> [SUPPLIED DATA]:
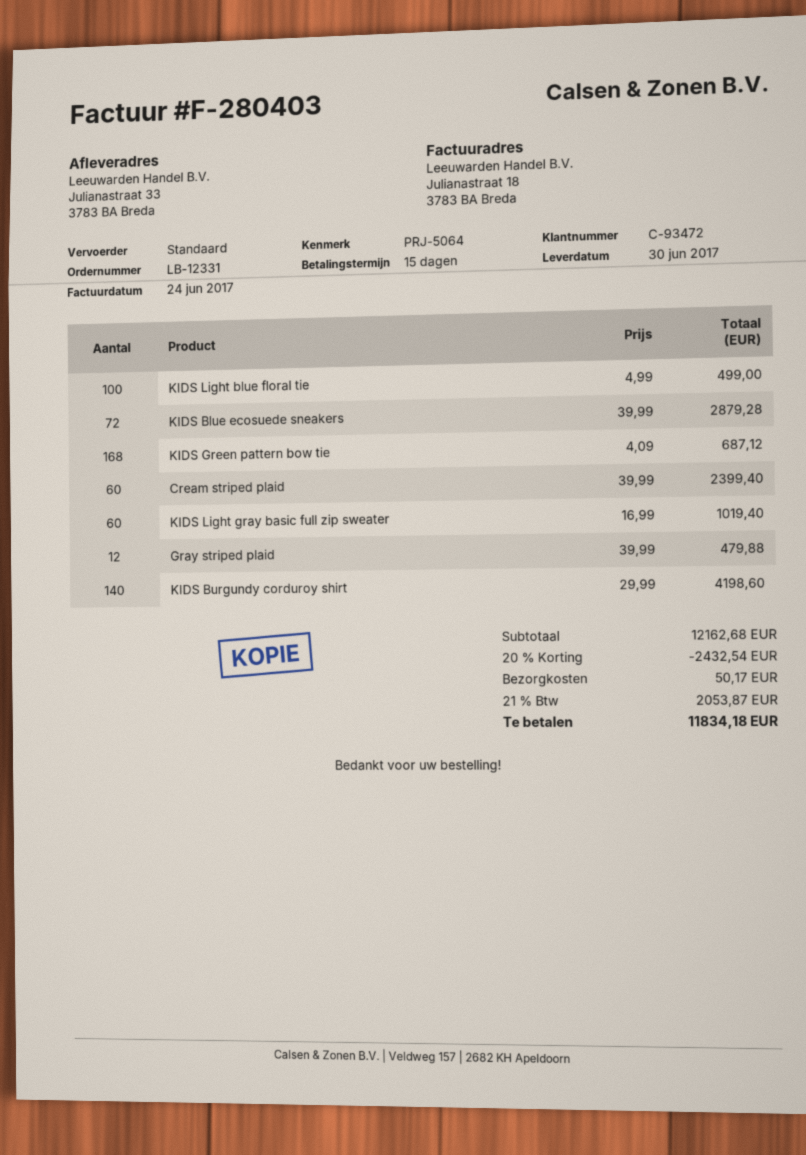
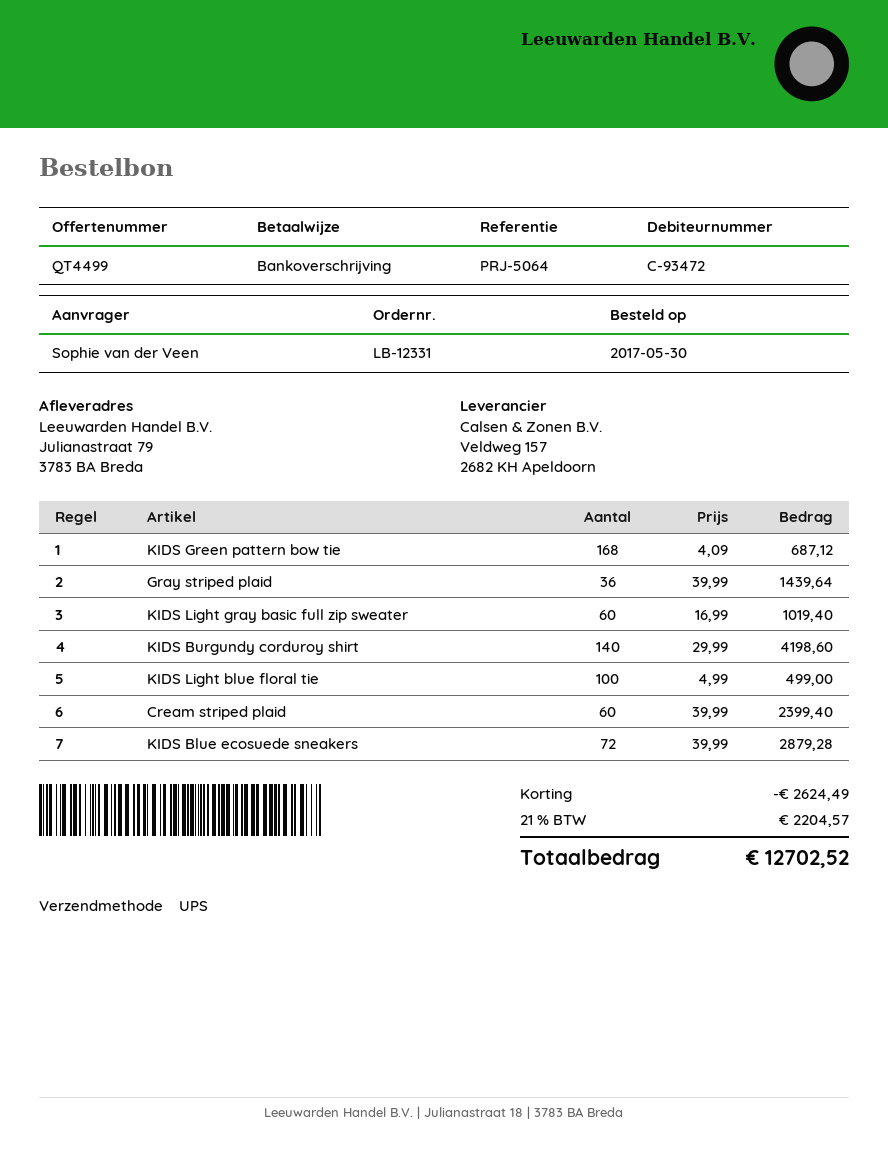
shipping method: standard -> UPS
ship to: Julianastraat 33, 3783 BA Breda -> Julianastraat 79, 3783 BA Breda
Gray striped plaid: 12 x 39.99 = 479.88 -> 36 x 39.99 = 1439.64
discount: 2432.54 -> 2624.49
shipping: 50.17 -> none
tax: 21% = 2053.87 -> 21% = 2204.57
total: 11834.18 -> 12702.52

> [THE PROBLEM]:
Please return the span of lines above that opens with the one containing "discount: 2432.54 -> 2624.49" and closes with the final line, both included, exactly as written and nothing more.

> [YOUR SOLUTION]:
discount: 2432.54 -> 2624.49
shipping: 50.17 -> none
tax: 21% = 2053.87 -> 21% = 2204.57
total: 11834.18 -> 12702.52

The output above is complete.